Investors sometimes decide that they wish to invest in a particular sector of the market – for example, retailers or health care. Their particular choice might have been influenced by familiarity with a specific industry, possibly as an employee or former employee, or even as a consumer. It might have been inspired by a stockbroker or a newspaper article.
This is all very rational, but if the exercise is to identify the best investment opportunity in the selected sector then it is necessary, as always, to compare like with like.
To illustrate, all retailers have certain similarities, but those listed on the stock exchange vary enormously from each other. Consider the following:
Wesfarmers (WES) is a conventional retailer in respect of Coles supermarkets, Officeworks, Target and Bunnings, but it also has operations in coal, LPG, fertilisers, chemicals and general insurance. Woolworths (WOW) runs supermarkets, but it also has interests in liquor and fuel. Harvey Norman (HVN) is strong on selling electrical and electronic appliances, but it also earns revenue from providing services to franchisees and investing in property. JB Hi Fi (JBH) is a specialist discounter of consumer electronics, car sound systems, DVDs and white goods. Just Group (JST) is an apparel retailer best known for its range of jeans and similar garments.
Some retailers operate only or mainly in Australia, while others are also active overseas. Some rely heavily on discretionary spending, while others focus mainly on staples.
All this means that companies that are classified as “retailers” are anything but a homogeneous group and comparing like with like is an impossibility.
In the same way, the term “health care” also embraces some rather different enterprises.
For example, Australian Pharmaceutical Industries (API) is a pharmaceutical wholesaler and a retailer of health and beauty products. Blackmores (BKL) is a naturopath and specialist health food chain. Healthscope (HSP) is an operator of hospitals, day surgeries, pathology collection centres and laboratories. Ramsay Health Care (RHC) runs about 70 private hospitals. Sigma Pharmaceuticals (SIP) is active as a distributor of prescription and over-the-counter drugs and as a manufacturer of pharmaceuticals for sale both locally and by way of exports.

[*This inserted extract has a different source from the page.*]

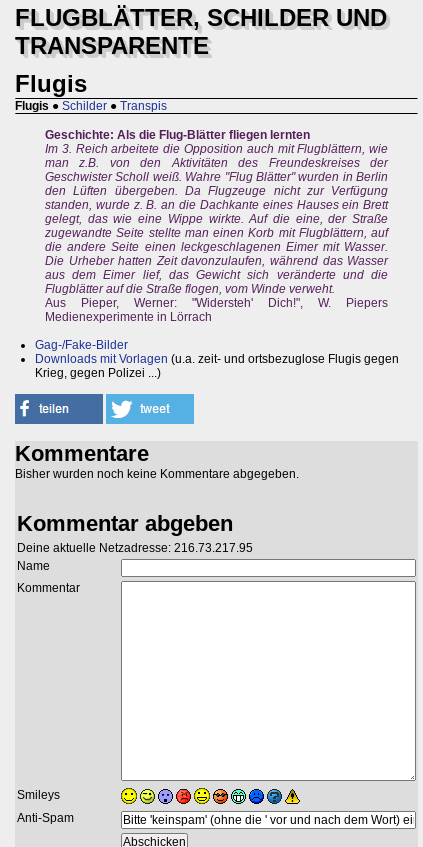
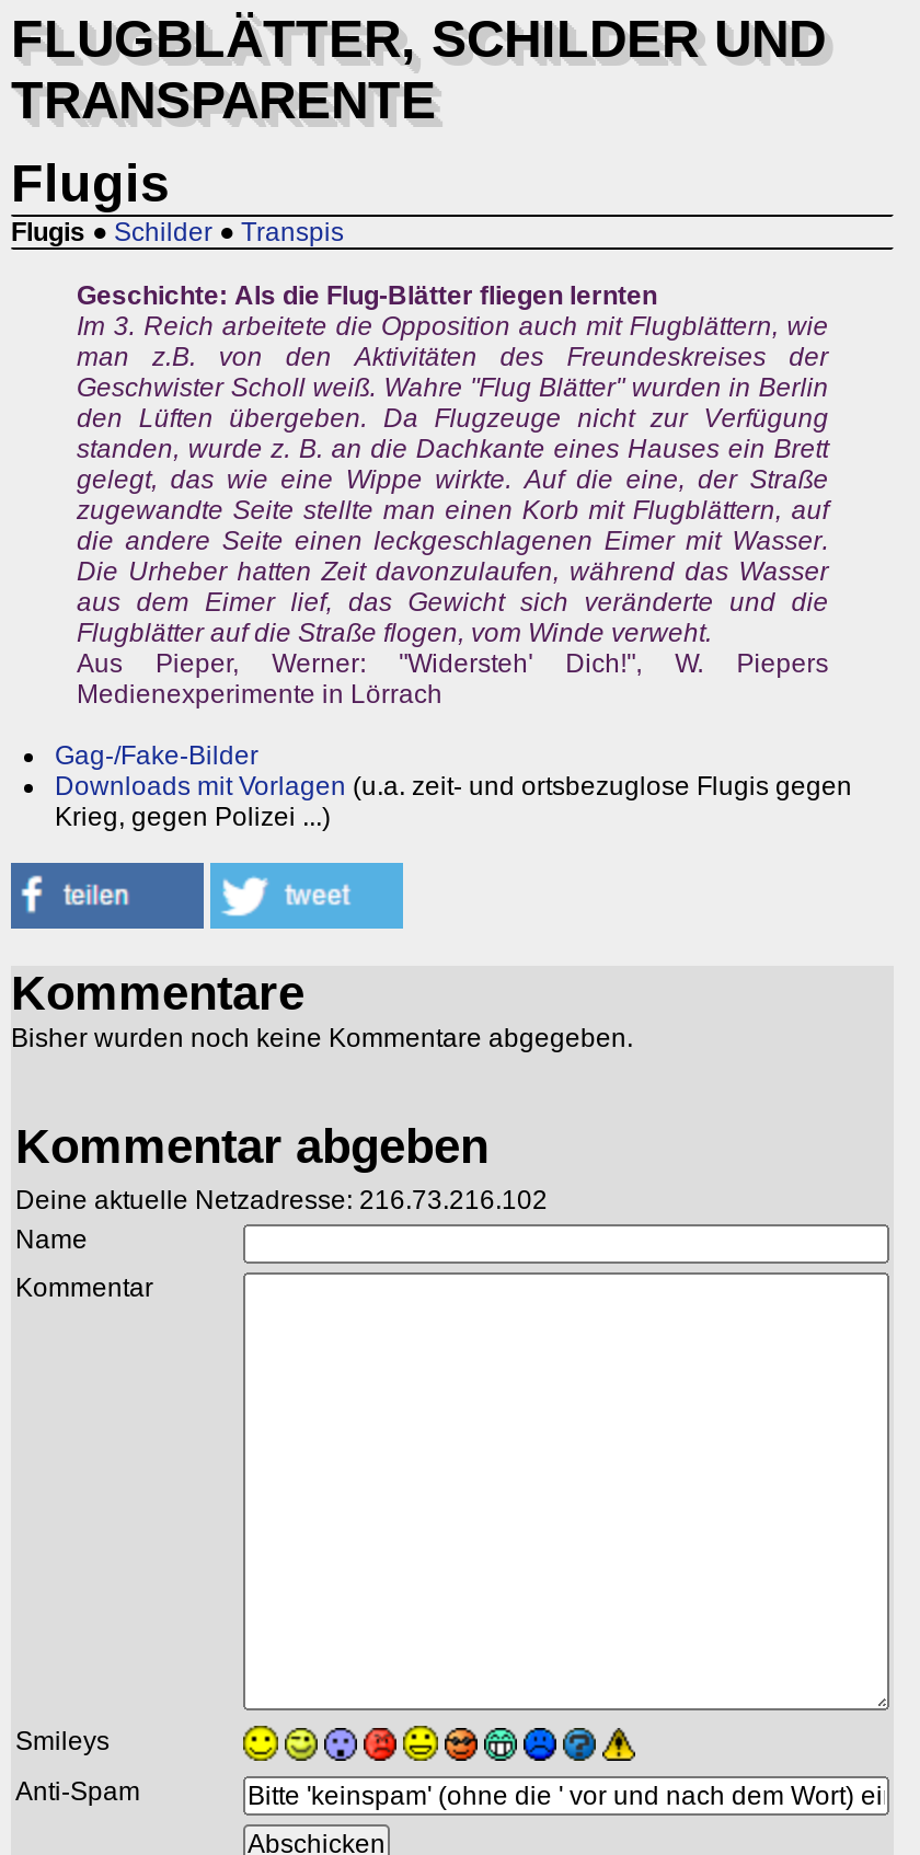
[17,541,253,555] Deine aktuelle Netzadresse: 216.73.217.95 -> [15,1186,548,1216] Deine aktuelle Netzadresse: 216.73.216.102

Once again, comparing like with like is a virtual impossibility. Similar remarks apply to most other popular sectors of the market, from banks to energy and from resources to technology.
In theory one could compare similar divisions in different companies, but, quite apart from the practical difficulties in getting the relevant data, this would not provide much useful information to investors. A division of a listed company cannot be purchased separately from the rest of the business.
Another problem arises because the various companies in any industry vary enormously in size from each other. Large companies benefit from economies of scale, greater bargaining power with suppliers, lower borrowing costs and greater institutional interest (especially if their market capitalisation is large enough to move them into one of the leading indices).
On the other hand, investors in smaller companies have a much greater chance of doubling or trebling their money. Such companies also offer a greater prospect of being taken over at an attractive price.
In some cases a company may be a potential bidder is well as a potential target. While takeovers are usually good for the target company they are often bad for the bidding company – notwithstanding the economies of scale which a merger might achieve and the benefits from removing a competitor.
However, in practice it is not all that easy to spot takeovers before that they place. An astute investor might make a list of 40 or so likely prospects, only to find that perhaps only one of these might actually be acquired within the next five years or so. Equally, other takeovers might occur involving companies that were not included in the investor’s carefully compiled list.
Companies in any specific industry may also differ from each other in other less tangible ways. Thus, for example, a company which is run by a single individual as both its chairman and its chief executive officer poses certain dangers, particularly if that person was also its founder.
The combined office reduces the checks and balances. There are also questions such as what would happen if that person died suddenly? Has that person’s strong personality allowed a professional team of successors to be stgeloped?
Can statistics help investors to pick the best buy in any sector? The ratio of earnings before interest and tax (EBIT) to total assets can easily be calculated. For analytical purposes this can usefully be dissected into two components or factors, namely, EBIT as a percentage of turnover (the profit margin) and turnover as a proportion of total assets. (The two components multiplied together give the original ratio.)
Both factors measure different aspects of efficiency; the second factor can also give an indication of the likely future capital requirements if physical expansion and/or inflation is expected.
For some companies another measure of efficiency is obtainable from the ratio of stock on hand to turnover. This indicates how long on average a company took to make a sale.
Two yardsticks of a different type are given by the turnover per employee and per dollar of wages.
Ratios such as these do not mean all that much in isolation, but an examination of the trend over time and comparisons between a company and its competitors can give a useful insight.